Les comportements manifestés par le tuteur

Cette étude s'est également intéressée à l'examen des liens entre les différents comportements des tuteurs. Les résultats ont montré que la sensibilité du tuteur constitue le comportement le plus fréquent en tutorat. Cependant, la perception des élèves diffère de celle des tuteurs sur cet aspect. Les élèves perçoivent plus de sensibilité de la part de leur tuteur que les tuteurs eux-mêmes. Cette différence de point de vue pourrait être attribuable à une tendance, chez les tuteurs, à évaluer leurs propres comportements plus sévèrement que le font les élèves (Wubbels, Brekelmans et Hooymayers, 1993).

Par ailleurs, la recherche d'information et la facilitation constituent les comportements de résolution de problèmes les plus prédominants en tutorat alors que la confrontation est peu utilisée. Le recours à ces comportements diffère quelque peu selon que le tuteur est un homme ou une femme. Les femmes utilisent la facilitation plus souvent que les hommes tandis que ceux-ci confrontent plus fréquemment les élèves que leurs collègues féminins. Certaines études rapportent que les interventions des tuteurs diffèrent selon le sexe de l'aidé (Hartman et Brieger, 1992). Par exemple, les hommes auraient davantage que les femmes la possibilité de s'exprimer et de donner leur opinion (Granello, Beamish et Davis, 1997). De plus, il semble que les dyades avec un aidé de sexe masculin sont principalement centrées sur l'aspect hiérarchique et que les dyades avec un aidé de sexe féminin reposent davantage sur une relation égalitaire et réciproque (Heatherington et Allen, 1984). Ce patron relationnel s'applique peut-être également aux tuteurs. Les tuteurs masculins chercheraient à imposer leur autorité aux élèves en exprimant davantage de confrontation que ce que montrent les tuteurs féminins. De même, le tuteur féminin pourrait chercher à établir une relation davantage égalitaire, ce qui expliquerait qu'elle se distingue de son collègue masculin relativement à la facilitation.

L'examen des relations entre les comportements des tuteurs indique que seul le point de vue du tuteur, quant aux comportements centrés sur le climat relationnel, est relié aux comportements de résolution de problèmes. Plus le tuteur se perçoit comme sensible, plus il recherche de l'information et confronte l'élève.
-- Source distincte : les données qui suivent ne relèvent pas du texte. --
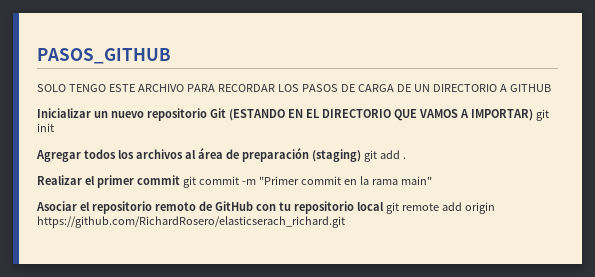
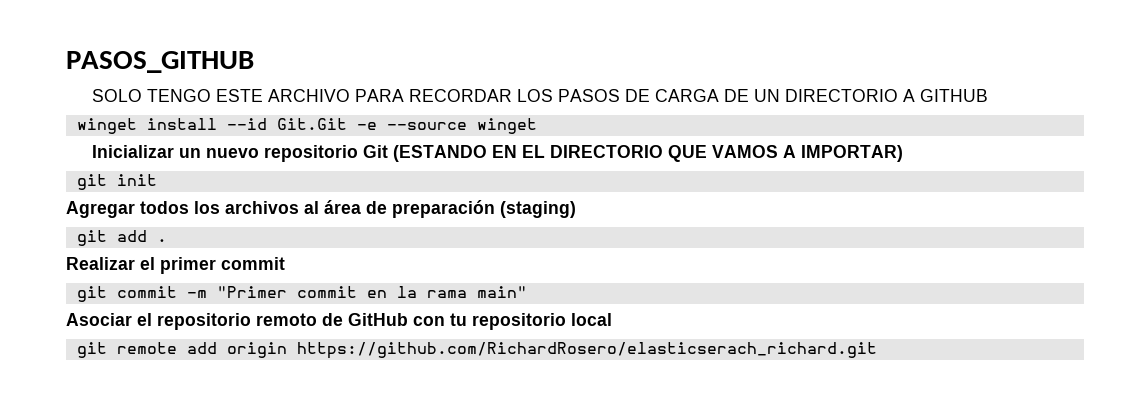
+ winget install --id Git.Git -e --source winget
- Inicializar un nuevo repositorio Git (ESTANDO EN EL DIRECTORIO QUE VAMOS A IMPORTAR) git init
+ Inicializar un nuevo repositorio Git (ESTANDO EN EL DIRECTORIO QUE VAMOS A IMPORTAR)
+ git init
- Agregar todos los archivos al área de preparación (staging) git add .
+ Agregar todos los archivos al área de preparación (staging)
+ git add .
- Realizar el primer commit git commit -m "Primer commit en la rama main"
+ Realizar el primer commit
+ git commit -m "Primer commit en la rama main"
- Asociar el repositorio remoto de GitHub con tu repositorio local git remote add origin https://github.com/RichardRosero/elasticserach_richard.git
+ Asociar el repositorio remoto de GitHub con tu repositorio local
+ git remote add origin https://github.com/RichardRosero/elasticserach_richard.git

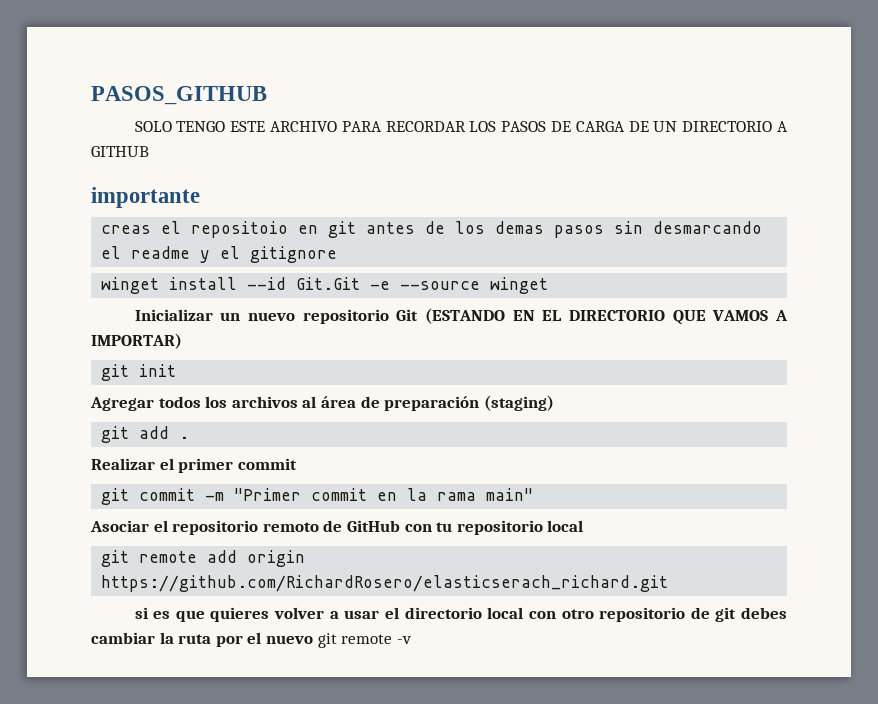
+ importante
+ creas el repositoio en git antes de los demas pasos sin desmarcando el readme y el gitignore
+ si es que quieres volver a usar el directorio local con otro repositorio de git debes cambiar la ruta por el nuevo git remote -v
Aussi, plus il perçoit exercer un contrôle, plus il utilise la facilitation et la confrontation. Ces corrélats laissent supposer que ces deux types de comportements sont liés dans la pratique des tuteurs. Par ailleurs, l'absence de lien entre le point de vue du tuteur et celui de l'élève suggère des perceptions diverses pour ces individus. Ces résultats sont toutefois comparables à ceux de Wubbels et al. (1993) quant à la perception des enseignants et des élèves eu égard aux comportements interpersonnels des enseignants. Il est plausible que l'absence de lien entre le point de vue des tuteurs et celui des élèves soit attribuable à des préconceptions qui persistent en tutorat (Wubbels, Brekelmans et al., 1993). Les représentations des comportements du tuteur avant la relation de tutorat ne seraient pas les mêmes pour l'élève et pour le tuteur. Ces représentations pourraient possiblement influencer la réalité telle qu'elle est perçue concrètement par les participants pendant la relation, ce qui expliquerait alors l'absence de lien quant au point de vue des participants.
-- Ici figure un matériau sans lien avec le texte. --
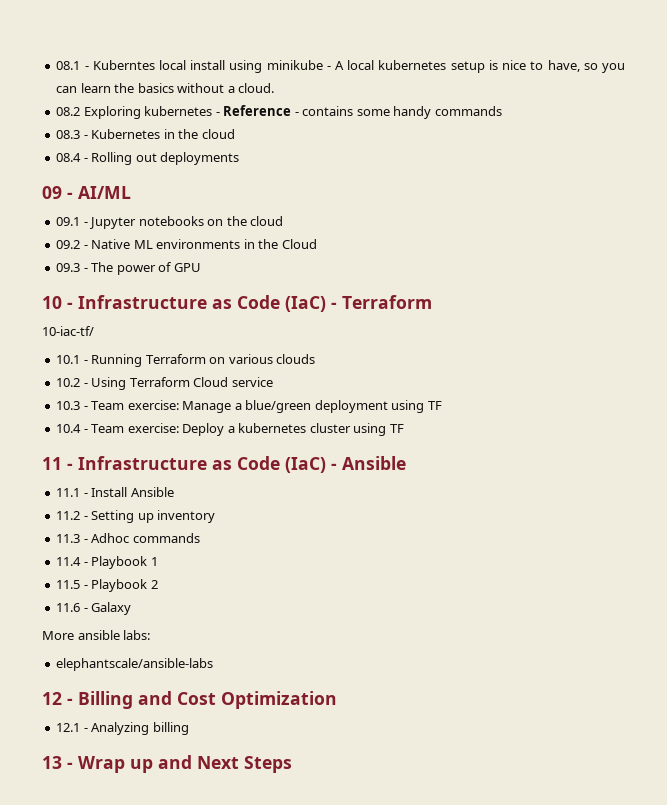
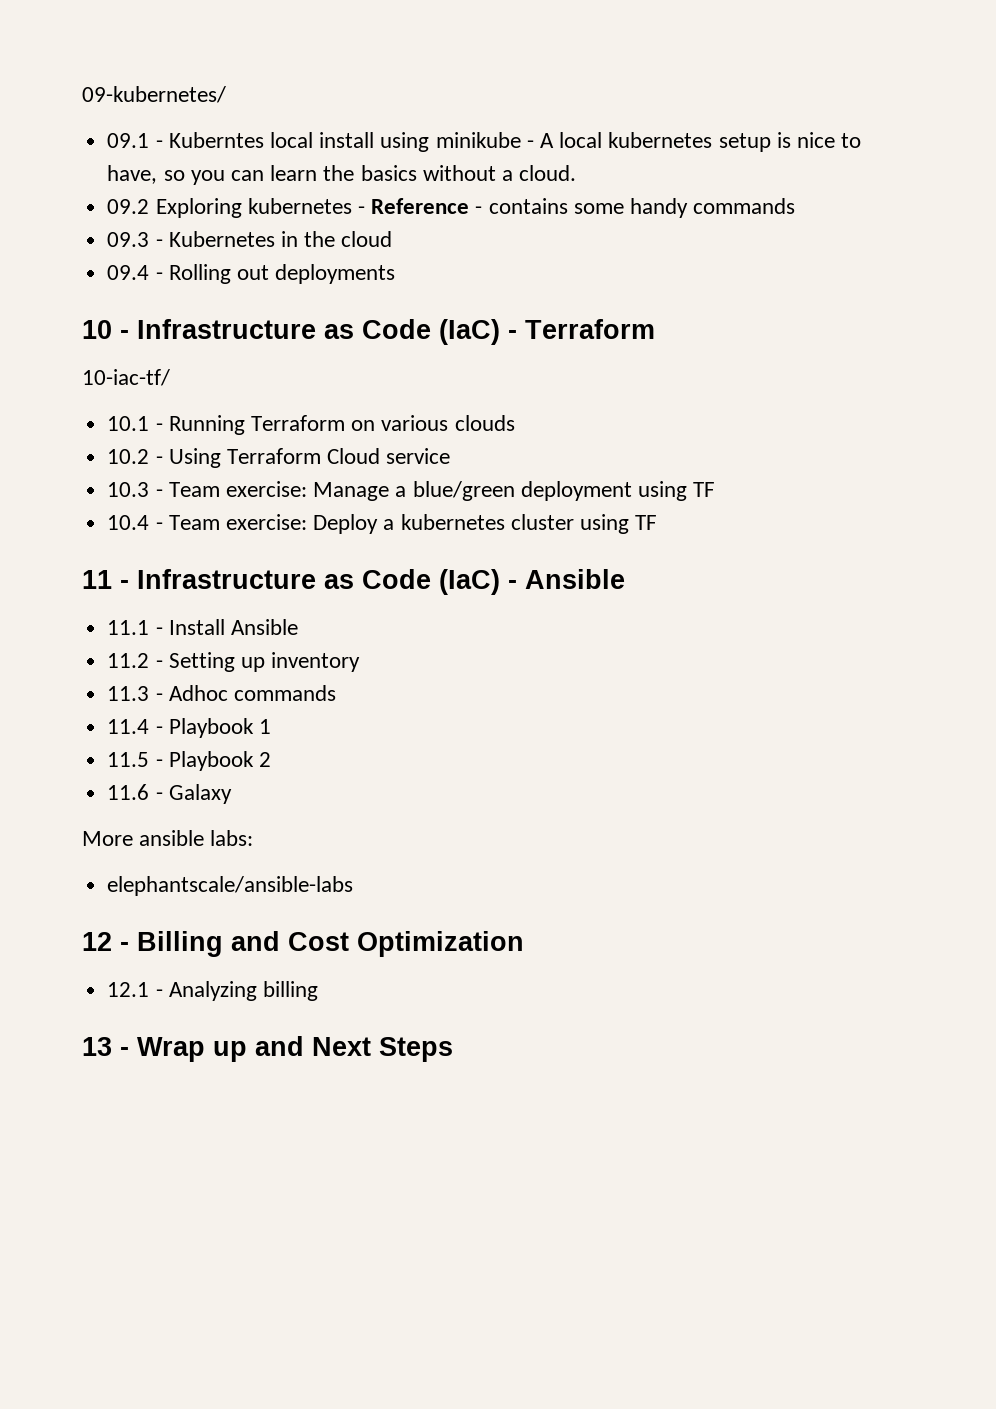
- 08.1 - Kuberntes local install using minikube - A local kubernetes setup is nice to have, so you can learn the basics without a cloud.
+ 09-kubernetes/
+ 09.1 - Kuberntes local install using minikube - A local kubernetes setup is nice to have, so you can learn the basics without a cloud.
- 08.2 Exploring kubernetes - Reference - contains some handy commands
+ 09.2 Exploring kubernetes - Reference - contains some handy commands
- 08.3 - Kubernetes in the cloud
+ 09.3 - Kubernetes in the cloud
- 08.4 - Rolling out deployments
+ 09.4 - Rolling out deployments
- 09 - AI/ML
- 09.1 - Jupyter notebooks on the cloud
- 09.2 - Native ML environments in the Cloud
- 09.3 - The power of GPU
Limites de l'étude et conclusion

Il importe de souligner ici certaines limites de la présente étude. Premièrement, la nature corrélationnelle de l'étude limite l'interprétation d'une causalité entre les comportements des tuteurs, l'ajustement des élèves et la réussite scolaire. Deuxièmement, bien que cette étude ait tenu compte des points de vue des élèves et des tuteurs, l'évaluation des comportements en tutorat a reposé exclusivement sur des perceptions. Il est donc plausible que l'évaluation des comportements observés par les participants soit teintée des représentations antérieures relatives au comportement enseignant en général (Wubbels et al., 1993). Cependant, la mixité des rapports d'intervention et du point de vue des participants permet de penser que l'information recueillie est représentative des comportements manifestés par les tuteurs. Troisièmement, bien que les instruments spécifiques au tutorat (ajustement au tutorat; ECT; rapports d'intervention) se soient bien comportés selon les données recueillies, il serait pertinent que ces instruments fassent l'objet d'une validation supplémentaire, particulièrement en ce qui a trait aux rapports d'intervention. Même si le tuteur retranscrit les informations postfacto, il se peut qu'il ait été guidé par certaines représentations pouvant modifier l'information telle qu'elle aurait dû figurer au rapport. Pour cette raison, il serait judicieux de procéder à des observations systématiques des conduites du tuteur en filmant le déroulement de certaines rencontres avec l'élève. Ceci pourrait compléter adéquatement l'information réunie à l'aide des rapports d'intervention. Quatrièmement, il serait approprié d'inclure un groupe contrôle dans le protocole expérimental d'une recherche ultérieure. Cela permettrait une comparaison des fluctuations des indices d'intégration au collégial entre les élèves ayant rencontré régulièrement un tuteur, à leur première session, et ceux n'en ayant pas rencontré. Un tel groupe pourrait être composé d'adolescents à risque sur le plan scolaire qui ont accepté de s'engager à rencontrer un tuteur, mais pour lesquels aucun tuteur n'aurait été disponible ou encore constitué d'élèves ayant refusé de s'engager dans un processus de tutorat, mais ouverts à remplir les questionnaires de l'étude.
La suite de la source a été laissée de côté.